Posted at 1:11 a.m., Monday, November 19, 2007

NFL: Niners' offense is toxic

By Mark Purdy
San Jose Mercury News

SAN FRANCISCO — Vernon Davis sat at his locker after yesterday's loss. He was sharply dressed as usual, wearing a cream-colored suit.

If only the 49ers offense these days looked half as good as the suit.

Check that. Make it one-fourth as good. Or one-sixth. One-eighth. Pick any lesser fraction. You wouldn't be wrong. As of this morning, the 49ers have gone 11 quarters — almost three complete games — without scoring a touchdown.

This sounds laughable today. But back in training camp, some people believed that the 49ers' offense would be a team strength. They had new talented veteran receivers, the physically imposing Davis at tight end, an improving young quarterback in Alex Smith and dogged Frank Gore at running back. No wonder Davis allowed himself to dream.

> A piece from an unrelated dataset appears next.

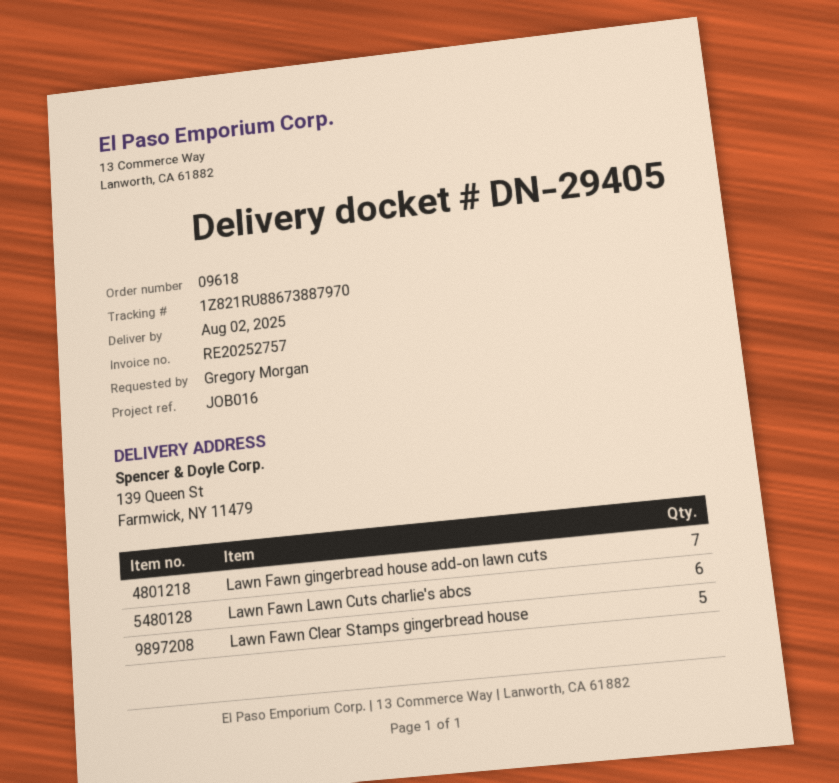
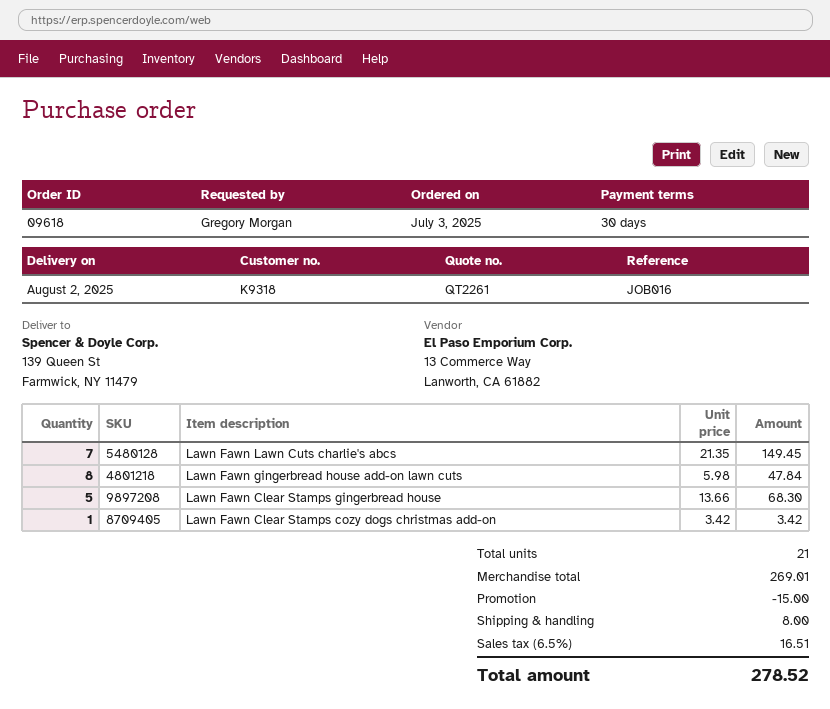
Lawn Fawn gingerbread house add-on lawn cuts: 7 -> 8
Lawn Fawn Lawn Cuts charlie's abcs: 6 -> 7
Lawn Fawn Clear Stamps cozy dogs christmas add-on: none -> 1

"I thought we were going to win every game," he said, staring into his dressing cubicle. "I thought we would be able to put up tons of points, kind of like the Patriots are doing. Run, pass, everything."

Clip and save that quote. It is the only time this season that anyone on this planet will bring up the New England Patriots offense in the same sentence as the 49ers offense.

This season just gets more and more awful, as it stays more and more the same. The 49ers defense and special teams play well enough to win, while the offense is a toxic oil spill that befouls every stadium in which it plays.

If you attended Sunday's 13-9 loss to the St. Louis Rams at Monster Park, please check with your physician. You may need decontaminating.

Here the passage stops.